Chronic kidney disease (CKD), defined by low estimated glomerular filtration rate (eGFR), contributes to global morbidity and mortality. Here we conduct a transethnic Genome-Wide Association Study of eGFR in 280,722 participants of the Million Veteran Program (MVP), with replication in 765,289 participants from the Chronic Kidney Disease Genetics (CKDGen) Consortium. We identify 82 previously unreported variants, confirm 54 loci, and report interesting findings including association of the sickle cell allele of betaglobin among non-Hispanic blacks. Our transcriptome-wide association study of kidney function in healthy kidney tissue identifies 36 previously unreported and nine known genes, and maps gene expression to renal cell types. In a Phenome-Wide Association Study in 192,868 MVP participants using a weighted genetic score we detect associations with CKD stages and complications and kidney stones. This investigation reinterprets the genetic architecture of kidney function to identify the gene, tissue, and anatomical context of renal homeostasis and the clinical consequences of dysregulation.

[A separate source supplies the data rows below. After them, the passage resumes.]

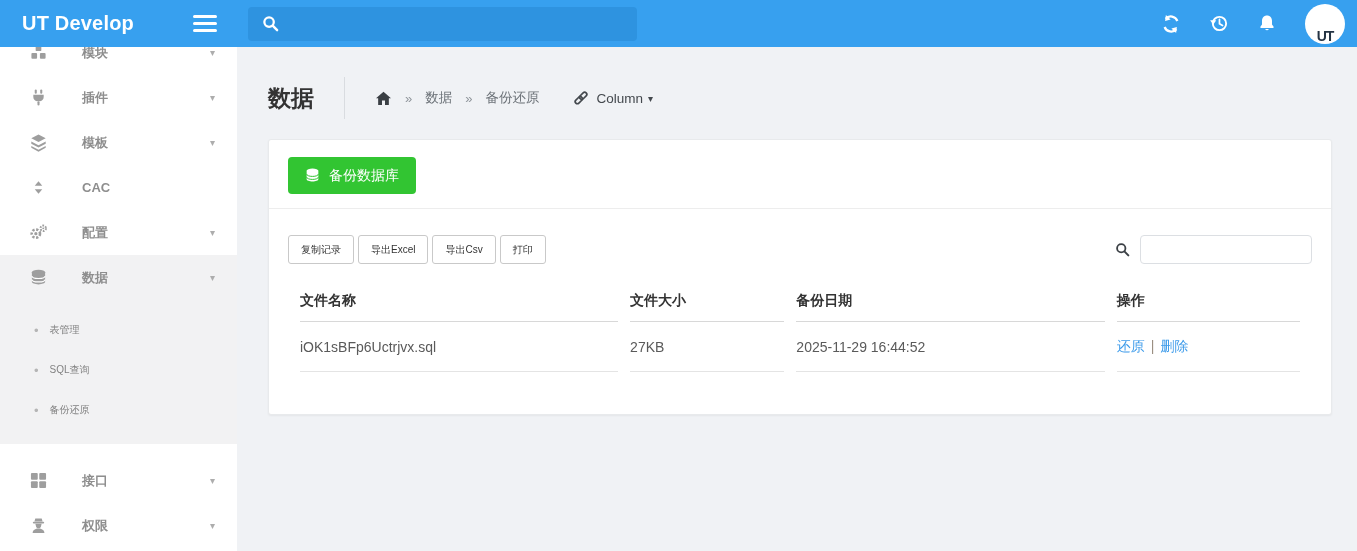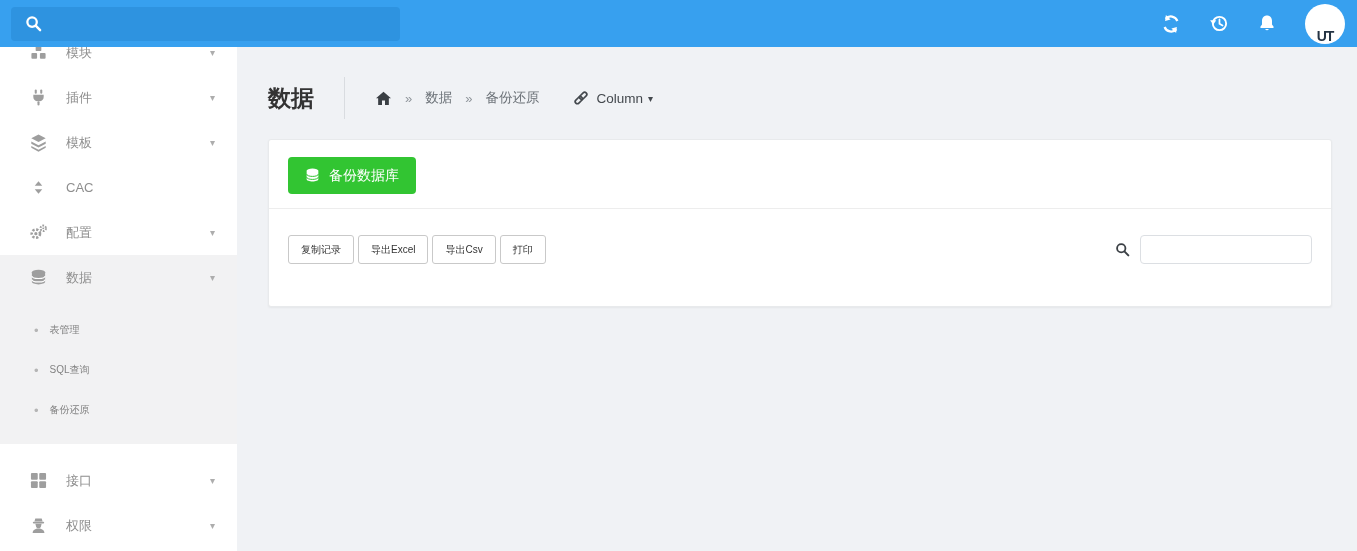"UT Develop" div.brand-area { html: none -> <div> <span>UT Develop</span> <div> <div></div> <div></div> <div></div> </div> </div> }
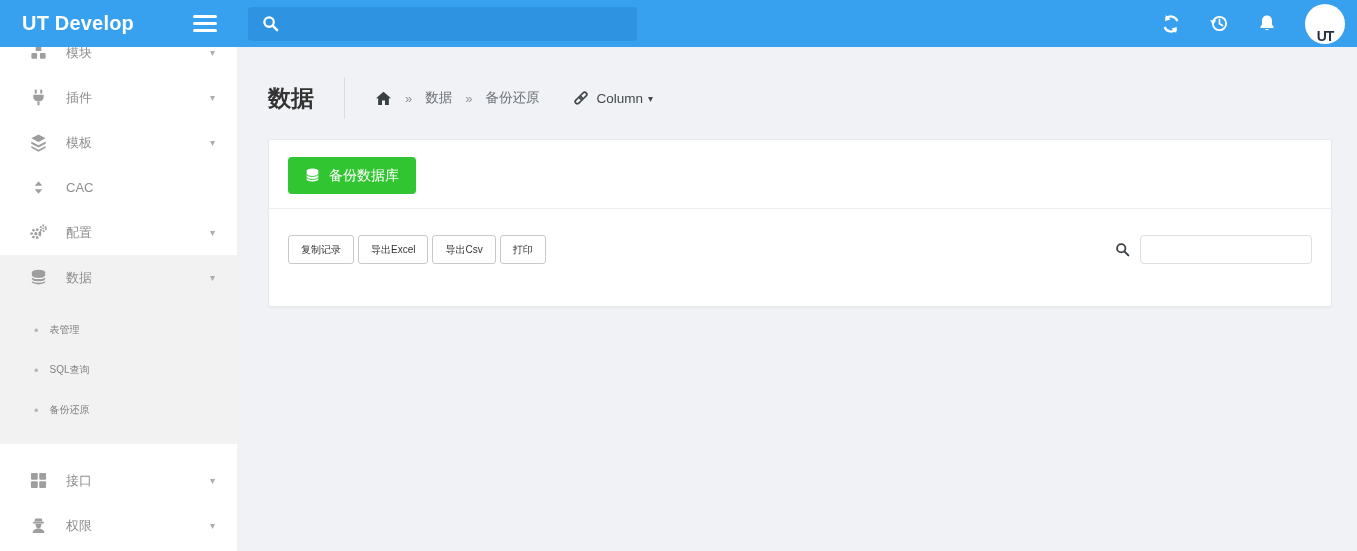"模块" .side-item .s-label { font-weight: 400 -> 700; margin-left: 16px -> 32px }
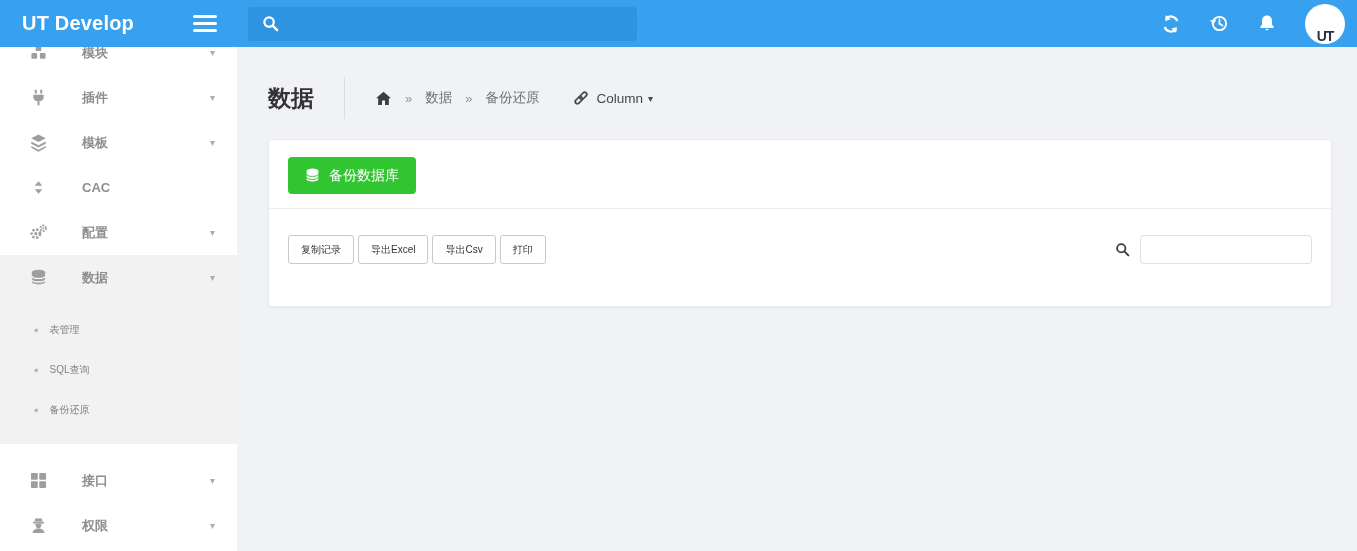"文件名称" table.data-table { html: none -> <table> <thead> <tr> <th>文件名称</th> <th>文件大小</th> <th>备份日期</th> <th>操作</th> </tr> </thead> <tbody> <tr> <td>iOK1sBFp6Uctrjvx.sql</td> <td>27KB</td> <td>2025-11-29 16:44:52</td> <td> <a>还原</a><span>|</span><a>删除</a> </td> </tr> </tbody> </table> }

慢性肾脏病(CKD)定义为肾小球滤过率(eGFR)降低,导致全球发病率和死亡率上升。本研究对百万退伍军人计划(MVP)中的 280722 名参与者进行了跨种族全基因组关联研究,在慢性肾脏病遗传学(CKDGen)联盟的 765289 名参与者中进行了复制。我们鉴定出 82 个以前未报道的变异,确认了 54 个基因座,并报告了一些有趣的发现,包括非西班牙裔黑人群体中β球蛋白的镰状细胞等位基因与 eGFR 的关联。我们对健康肾脏组织中肾功能的全转录组关联研究鉴定出 36 个以前未报道的和 9 个已知基因,并将基因表达映射到肾细胞类型。在 MVP 中进行的 192868 名参与者的表型全基因组关联研究中,我们使用加权遗传评分检测到与 CKD 分期和并发症以及肾结石的关联。这项研究重新解释了肾功能的遗传结构,以确定肾脏内稳态的基因、组织和解剖背景以及失调的临床后果。